What would happen if Microsoft, Nintendo and Sony got together to make one console?
Tekken producer reckons opportunities for innovation would be endless.
What would happen if Microsoft, Nintendo and Sony put aside their differences and made a console together?
According to the brains behind the Tekken series, the result would provide endless possibilities for innovation.
Outspoken Japanese designer Katsuhiro Harada, who has worked on Tekken for the past 17 years, told news.com.au that it would be better for gamers if they weren't tied down by a single console.
"For a long time, the game industry has been able to control the way people play games," he said.
"There was a platform that people used solely for their gaming needs, and the industry had control of the trends and such that occurred."
Now, Harada believes, the emergence of smartphones and browser games means gamers are used to platform agnostic software.
"People are able to not be tied down by consoles," he said. "And it doesn't stop with phones, we have browser gaming and all these different platforms."
Harada praised Sony's decision to have PlayStation 3 games region free, meaning fans can play foreign games on their console. And if the big three joined forces, video game innovation would be significantly boosted, he said.
"I think it would be interesting if Sony, Microsoft and Nintendo got together just to make one console. It makes me very happy to think about all the possibilities that could occur because of that."
Harada isn't the first high-profile game developer to call for a single console. In 2007 Silicon Knights boss Dennis Dyack said a single console would mean games would become "better in quality, cheaper and more widely available".
"It's inevitable. It will happen," he predicted. "The market is also split in an unhealthy way between the major manufacturers.

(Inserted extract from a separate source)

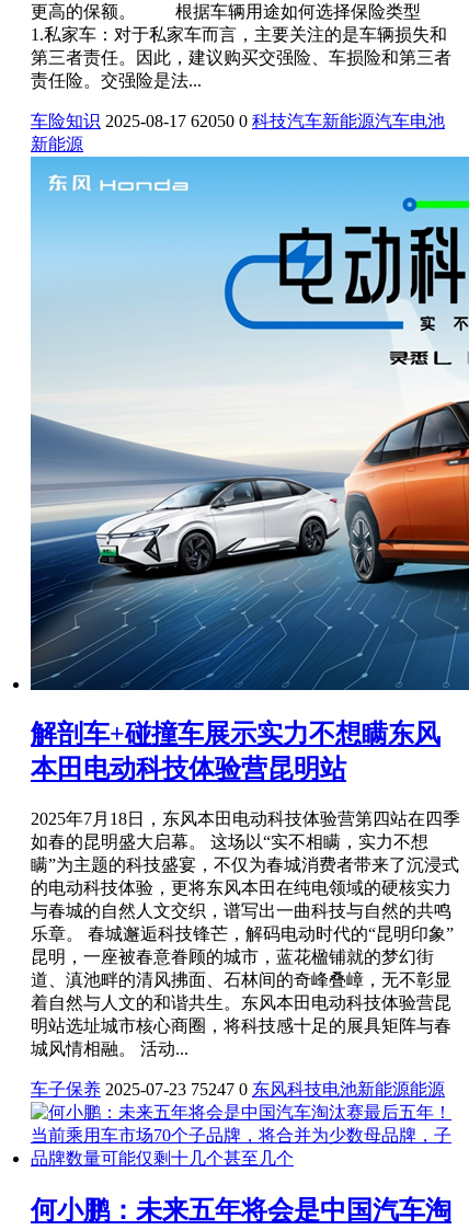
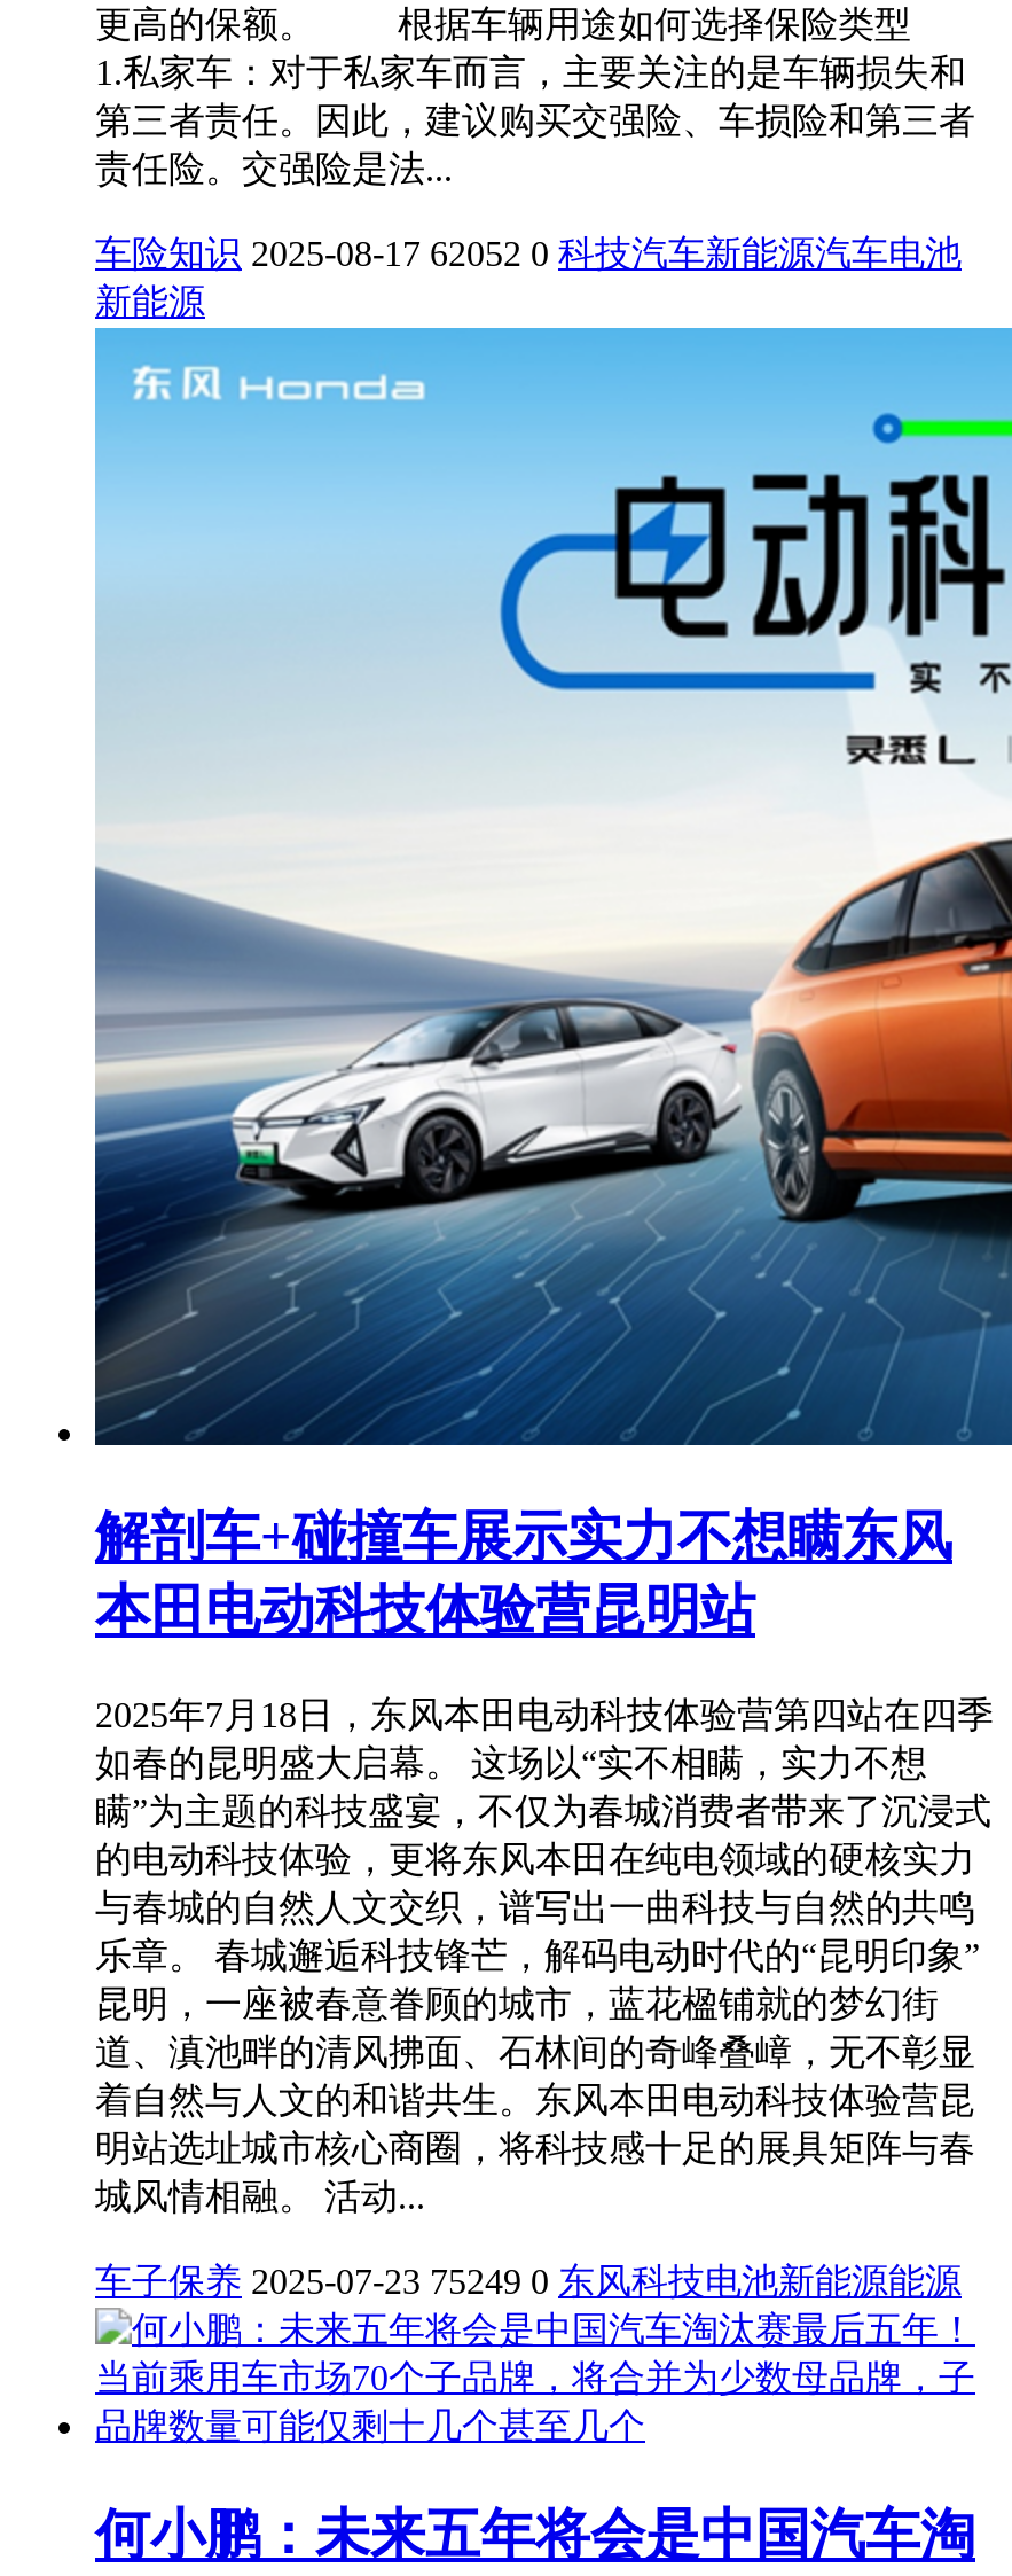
[31,112,445,131] 车险知识 2025-08-17 62050 0 科技汽车新能源汽车电池 -> [95,235,962,274] 车险知识 2025-08-17 62052 0 科技汽车新能源汽车电池
[31,1080,445,1099] 车子保养 2025-07-23 75247 0 东风科技电池新能源能源 -> [95,2262,962,2301] 车子保养 2025-07-23 75249 0 东风科技电池新能源能源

Nintendo, Microsoft, and Sony all may have equal market share this generation, making it extremely difficult for third-party publishers to choose what platform to focus on.
"Not that it's easy for first-party manufacturers, either. Microsoft, Sony, and Nintendo have put tremendous resources into trying to make the best hardware, including spending significant amounts of money trying to get exclusive mega-titles like Grand Theft Auto on their system first.
"Despite all this, it's still not enough. The economics of the proprietary models seem to point toward spending more money and receiving fewer returns with each generation, with no clear winner."
Back in 2007, Dyack predicted a unified format, decided upon by a consortium of game makers, that would enable a "model of perfect competition" in the hardware marketplace. Games would be cheaper and more creative because publishers would be guaranteed 100-percent market penetration.
More recently, Bethesda game director Todd Howard echoed Dyack's comments, saying he would like to see games follow the same path of DVDs and Blu-rays.
"Once I've bought a DVD I can use it in my TV, in my computer, in my car, here, whatever. And I think it would be good for gaming if it was like that," he said.